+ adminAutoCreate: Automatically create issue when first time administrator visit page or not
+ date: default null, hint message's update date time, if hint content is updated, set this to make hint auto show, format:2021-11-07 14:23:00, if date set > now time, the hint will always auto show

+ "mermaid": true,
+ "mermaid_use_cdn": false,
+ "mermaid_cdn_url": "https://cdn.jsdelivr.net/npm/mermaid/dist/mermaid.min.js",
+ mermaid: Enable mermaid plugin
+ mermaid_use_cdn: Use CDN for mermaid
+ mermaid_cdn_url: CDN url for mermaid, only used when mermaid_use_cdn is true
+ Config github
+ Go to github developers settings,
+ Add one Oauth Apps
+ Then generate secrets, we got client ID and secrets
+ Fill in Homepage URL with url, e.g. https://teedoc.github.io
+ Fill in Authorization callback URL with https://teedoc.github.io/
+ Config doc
_____
> Exercise:
Each line of the material above should be restated word for word.

> Answer to this task:
+ adminAutoCreate: Automatically create issue when first time administrator visit page or not
+ date: default null, hint message's update date time, if hint content is updated, set this to make hint auto show, format:2021-11-07 14:23:00, if date set > now time, the hint will always auto show

+ "mermaid": true,
+ "mermaid_use_cdn": false,
+ "mermaid_cdn_url": "https://cdn.jsdelivr.net/npm/mermaid/dist/mermaid.min.js",
+ mermaid: Enable mermaid plugin
+ mermaid_use_cdn: Use CDN for mermaid
+ mermaid_cdn_url: CDN url for mermaid, only used when mermaid_use_cdn is true
+ Config github
+ Go to github developers settings,
+ Add one Oauth Apps
+ Then generate secrets, we got client ID and secrets
+ Fill in Homepage URL with url, e.g. https://teedoc.github.io
+ Fill in Authorization callback URL with https://teedoc.github.io/
+ Config doc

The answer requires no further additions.